▸ To do
Every line from the start of the records through the line with "color:#0077c5; font-size:16px; font-weight:700;" is to be written out exactly; pictures are not.

▸ Web page revision data
####################

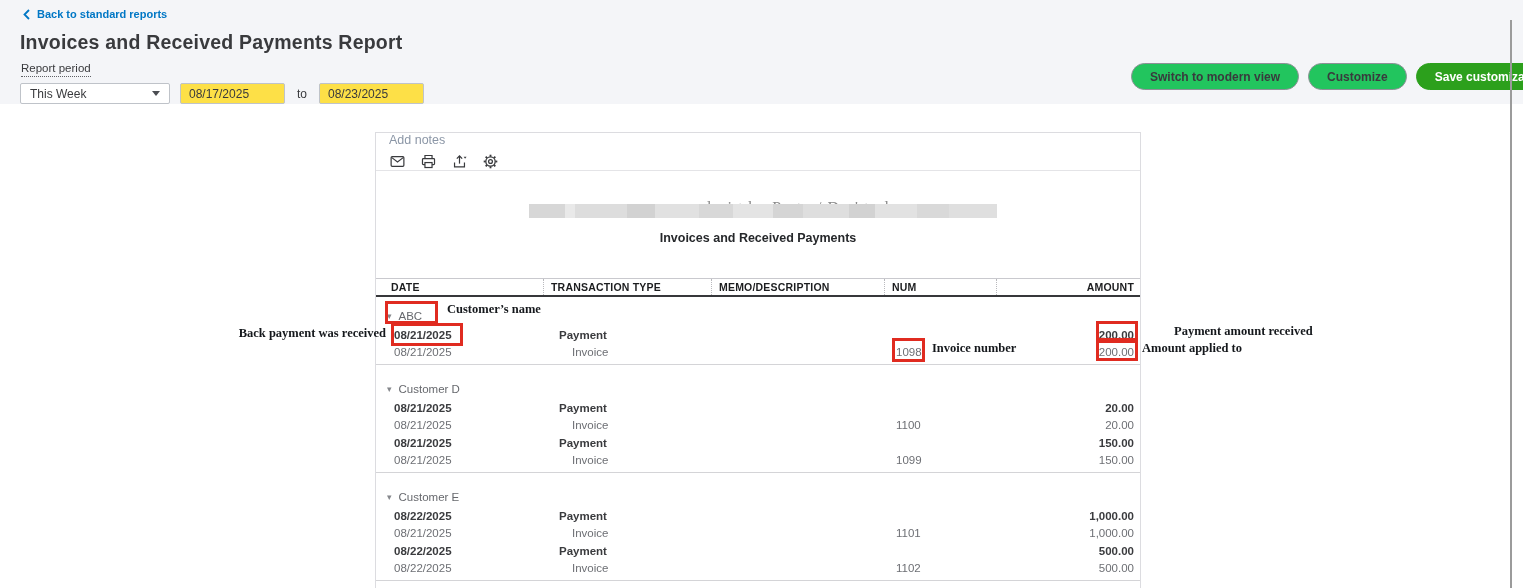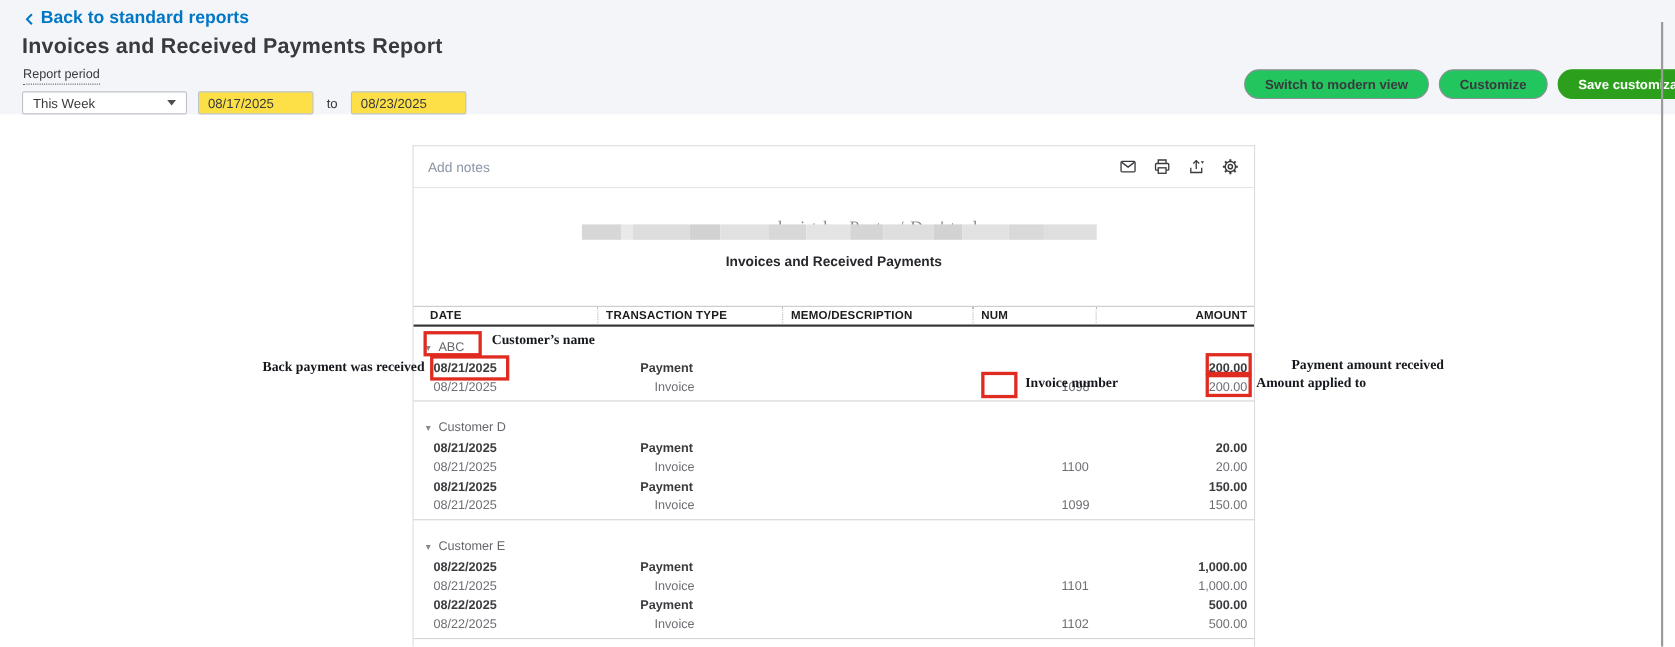--- a/index.html
+++ b/index.html
@@ -16,7 +16,7 @@
   .back-link {
     position:absolute; top:8px; left:22px;
     display:flex; align-items:center; gap:6px;
-    color:#0077c5; font-size:16px; font-weight:700; cursor:pointer;text-align:right;
+    color:#0077c5; font-size:11px; font-weight:700; cursor:pointer;text-align:right;
   }
   .page-title {
     position:absolute; top:31px; left:20px;

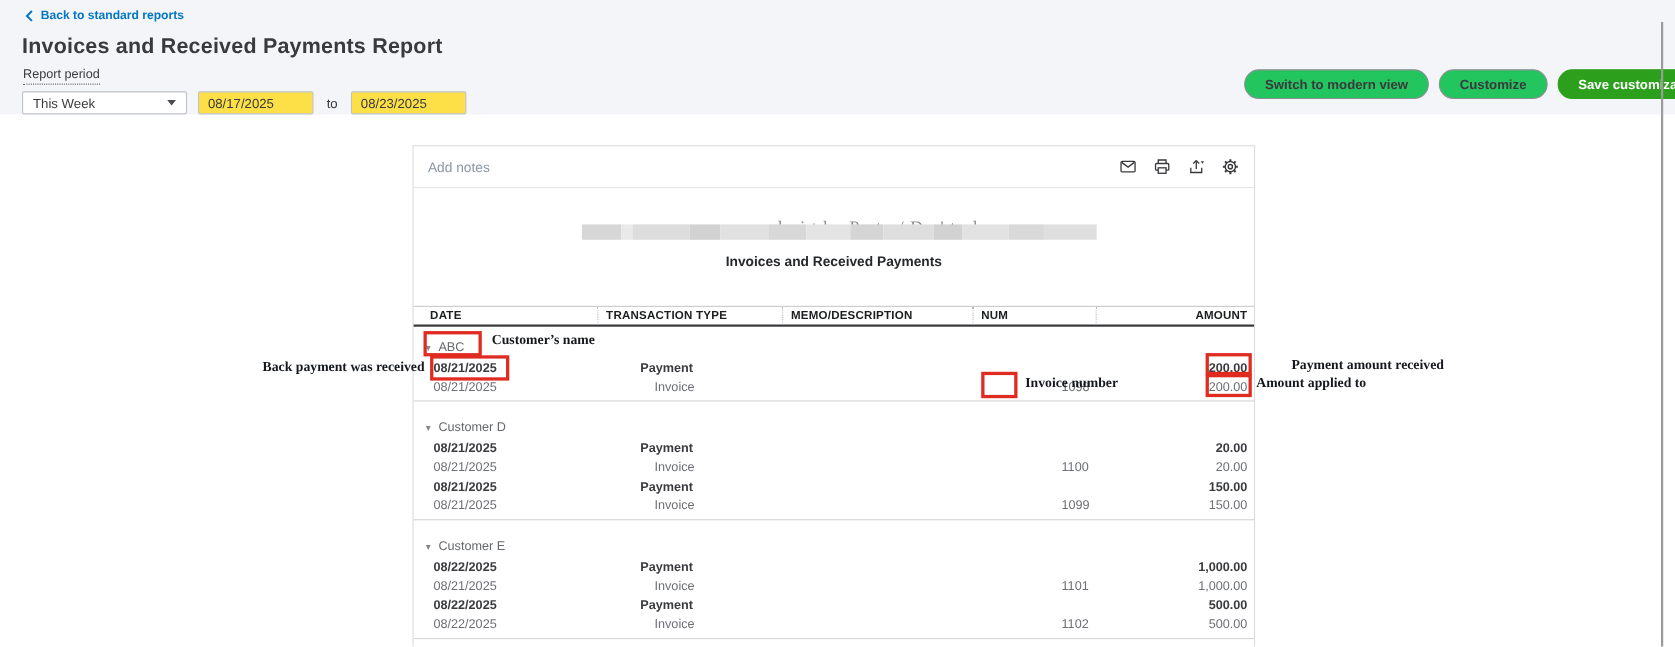--- a/index.html
+++ b/index.html
@@ -60,8 +60,8 @@
     background:#fff; border:1px solid #dcdce0; border-bottom:none;
   }
   .notesbar {
-    height:38px; display:flex; align-items:center; justify-content:space-between;
-    padding:0 13px; border-bottom:1px solid #e4e4e7;
+    height:38px; display:flex; align-items:flex-start; justify-content:space-between;
+    padding:0 13px; border-bottom:1px solid #e4e4e7;flex-direction:column;
   }
   .add-notes { font-size:12.5px; color:#8b96a6; cursor:pointer; }
   .iconrow { display:flex; align-items:center; gap:14px; color:#393a3d; }

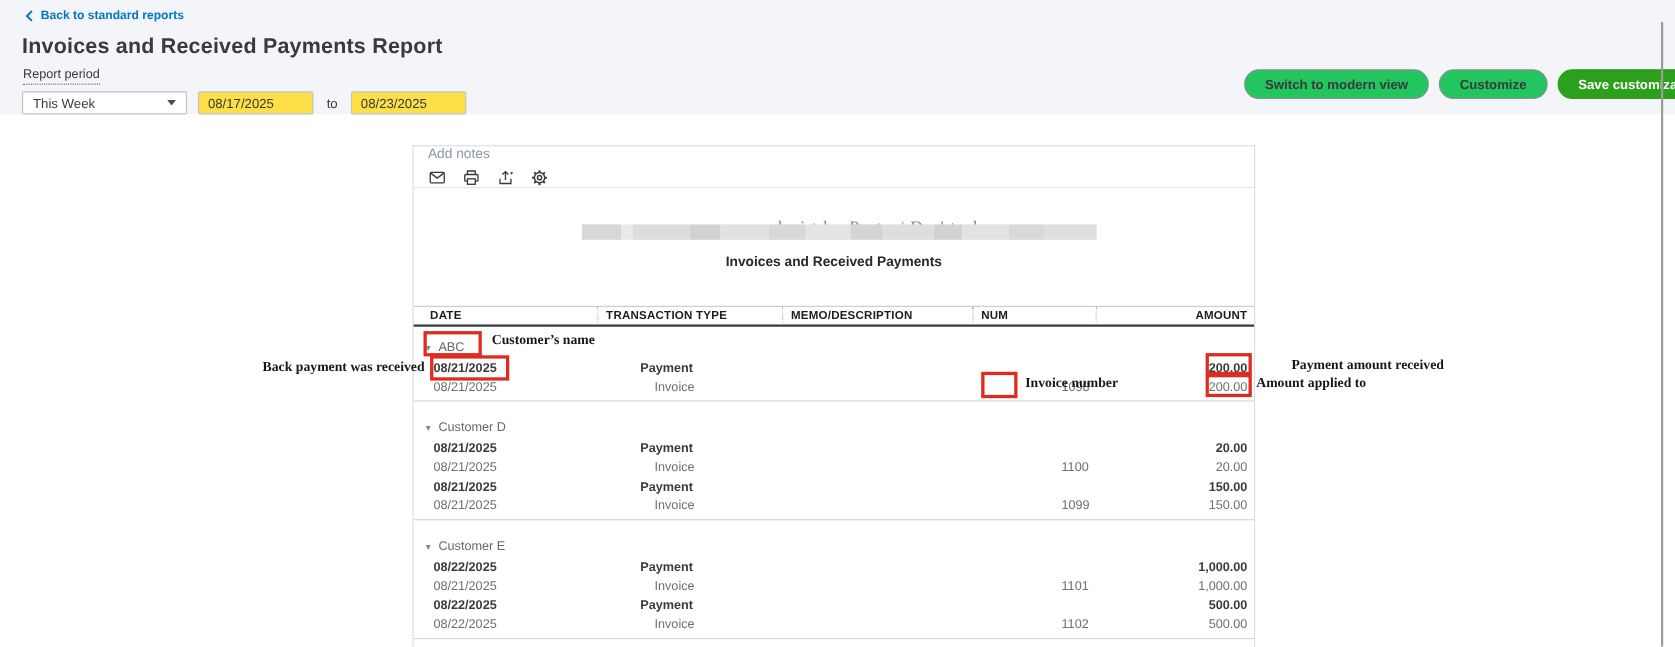--- a/index.html
+++ b/index.html
@@ -100,7 +100,7 @@
   .group-hdr.later { margin-top:14px; }
   .tri { font-size:9px; color:#85878c; line-height:1; }
 
-  .row { height:17.5px; align-items:center; font-size:11.5px; cursor:pointer;gap:23px; }
+  .row { height:17.5px; align-items:center; font-size:11.5px; cursor:pointer; }
   .row.payment { color:#3a3b3e; font-weight:700; }
   .row.invoice { color:#6d6f74; font-weight:400; }
   .cell-date { padding-left:18px; }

####################

▸ Answer space
--- a/index.html
+++ b/index.html
@@ -16,7 +16,7 @@
   .back-link {
     position:absolute; top:8px; left:22px;
     display:flex; align-items:center; gap:6px;
-    color:#0077c5; font-size:16px; font-weight:700; cursor:pointer;text-align:right;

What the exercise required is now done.